* EXERCISE DESCRIPTION:
Should a line in the entries below contain "tfold", return that line.

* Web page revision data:
▼

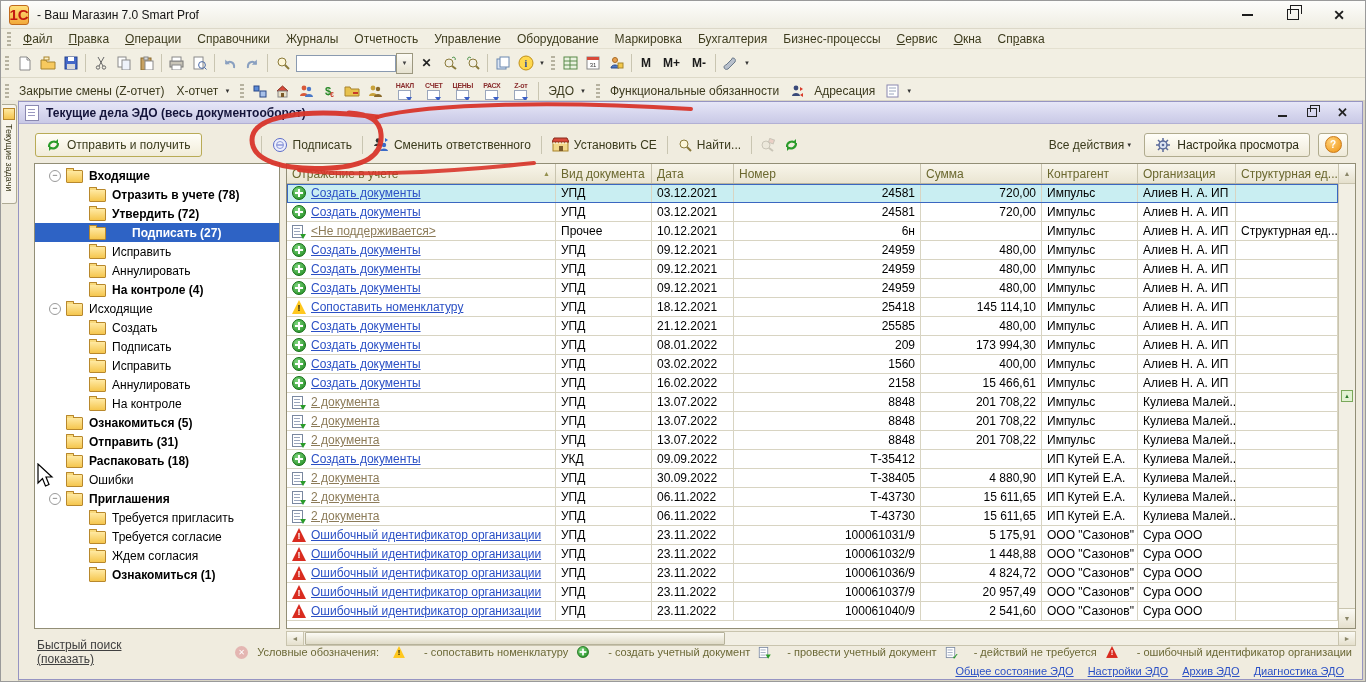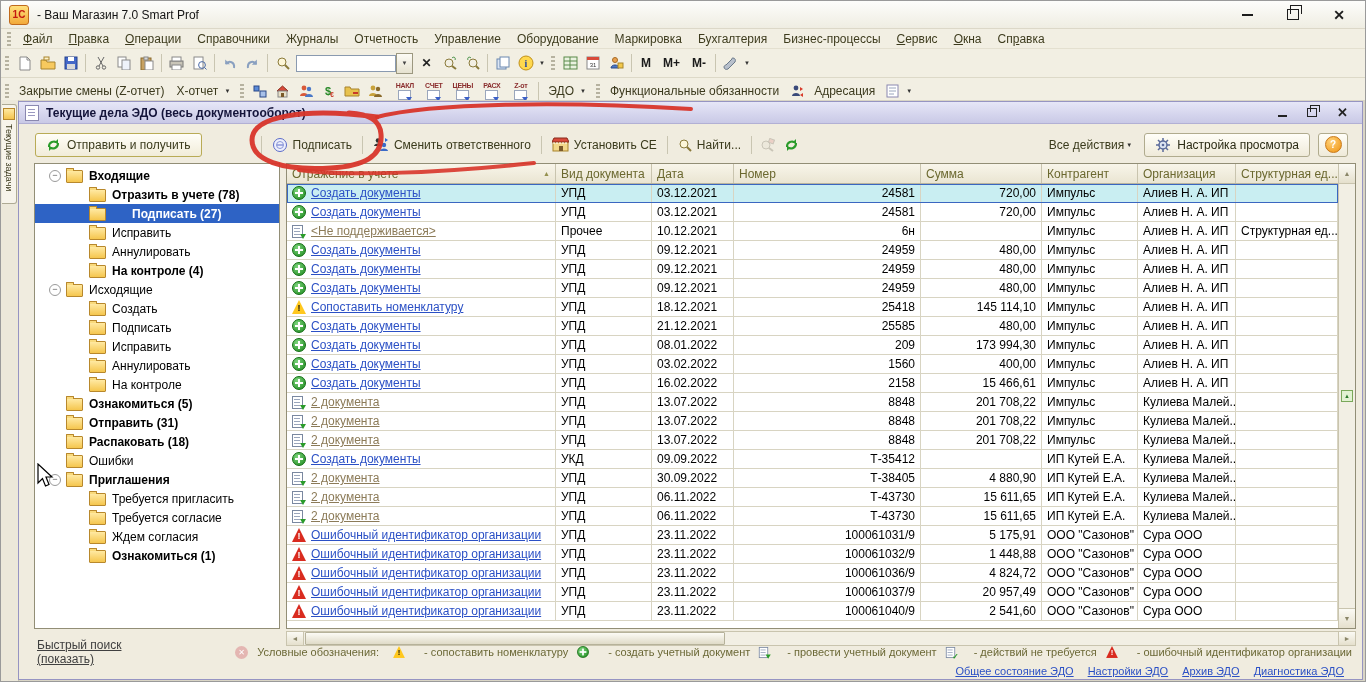--- a/index.html
+++ b/index.html
@@ -6,7 +6,7 @@
   .app{position:relative;width:1366px;height:682px;background:#f2efe3;border:1px solid #9a9a9a;box-sizing:border-box;overflow:hidden;}
   
   .titlebar{height:27px;background:linear-gradient(#fdfdfb,#efede2);display:flex;align-items:center;padding:0 8px;border-bottom:1px solid #dcd8c8;}
-  .logo1c{width:18px;height:18px;border-radius:3px;background:linear-gradient(#ffe07a,#f2a93a);border:1px solid #c06a1c;color:#c41a10;font-weight:bold;font-size:10px;display:flex;align-items:center;justify-content:center;margin-right:8px;}
+  .logo1c{width:18px;height:18px;border-radius:3px;background:linear-gradient(#ffe07a,#f2a93a);border:1px solid #c06a1c;color:#c41a10;font-weight:bold;font-size:15px;display:flex;align-items:center;justify-content:center;margin-right:8px;}
   .wtitle{font-size:12px;color:#141414;}
   .wbtns{margin-left:auto;display:flex;align-items:center;gap:34px;padding-right:12px;}
   .g-min{display:inline-block;width:11px;height:2px;background:#1c1c1c;}

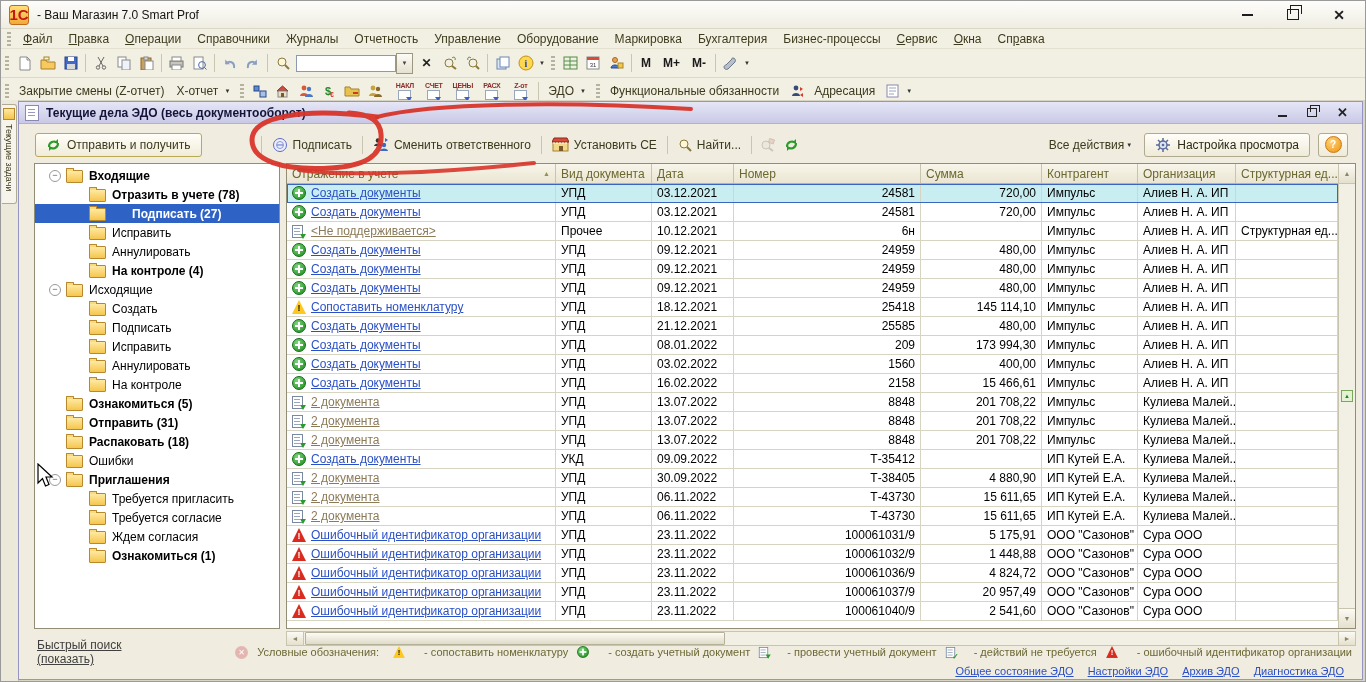--- a/index.html
+++ b/index.html
@@ -523,6 +523,11 @@
             <span class="expslot"></span>
             <span class="tfold"></span>
             <span class="tlabel">Отразить в учете (78)</span>
+          </div>
+          <div class="titem l1 bold">
+            <span class="expslot"></span>
+            <span class="tfold"></span>
+            <span class="tlabel">Утвердить (72)</span>
           </div>
           <div class="titem l1 bold selected">
             <span class="expslot"></span>

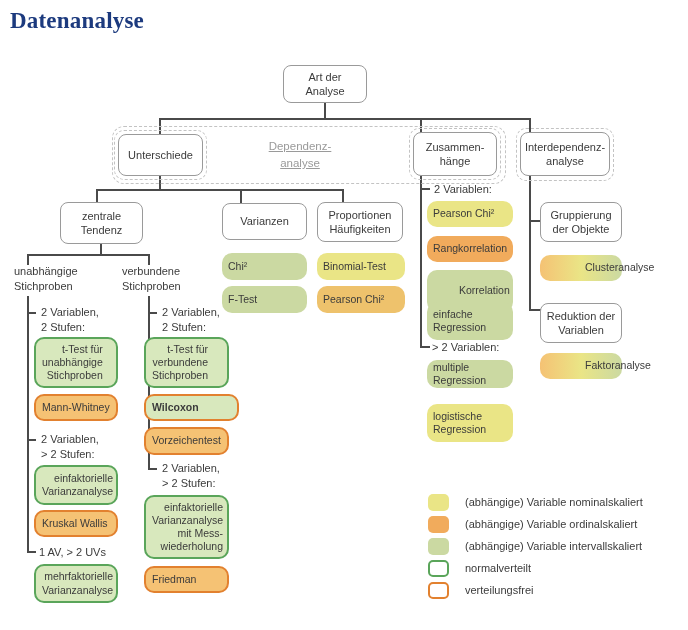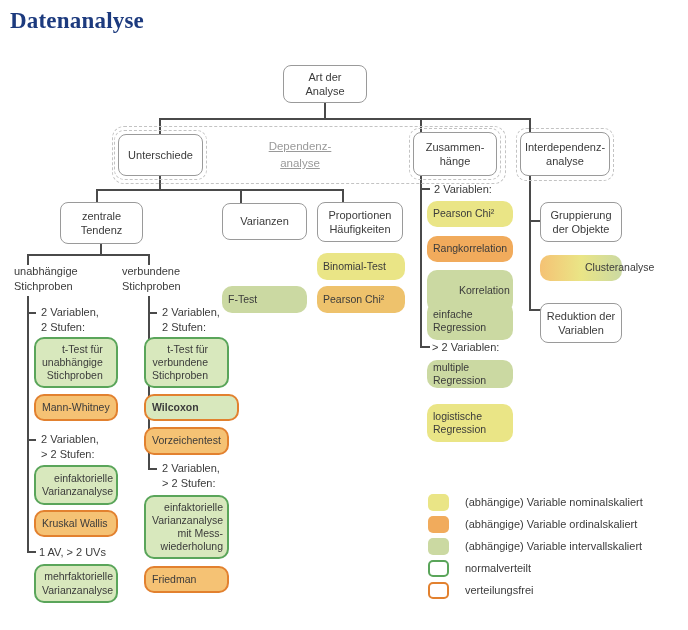--- a/index.html
+++ b/index.html
@@ -147,6 +147,7 @@
 wiederholung</div>
   <div class="chip f-ordinal-soft b-free" style="left:144px;top:566px;width:85px;height:27px;">Friedman</div>
 
+  <div class="chip f-interval" style="left:222px;top:253px;width:85px;height:27px;">Chi²</div>
   <div class="chip f-interval" style="left:222px;top:286px;width:85px;height:27px;">F-Test</div>
 
   <div class="chip f-nominal" style="left:317px;top:253px;width:88px;height:27px;">Binomial-Test</div>

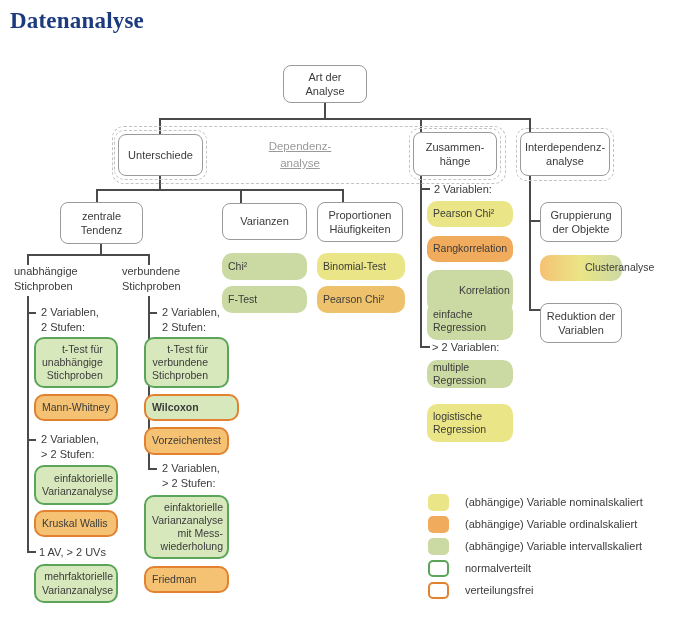--- a/index.html
+++ b/index.html
@@ -164,6 +164,7 @@
 Regression</div>
 
   <div class="chip f-grad" style="left:540px;top:255px;width:82px;height:26px;">Clusteranalyse</div>
+  <div class="chip f-grad" style="left:540px;top:353px;width:82px;height:26px;">Faktoranalyse</div>
 
   <div>
     <div class="legend-row" style="left:428px;top:493px;">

▲

* OUTPUT BELOW:
             <span class="tfold"></span>
+            <span class="tfold"></span>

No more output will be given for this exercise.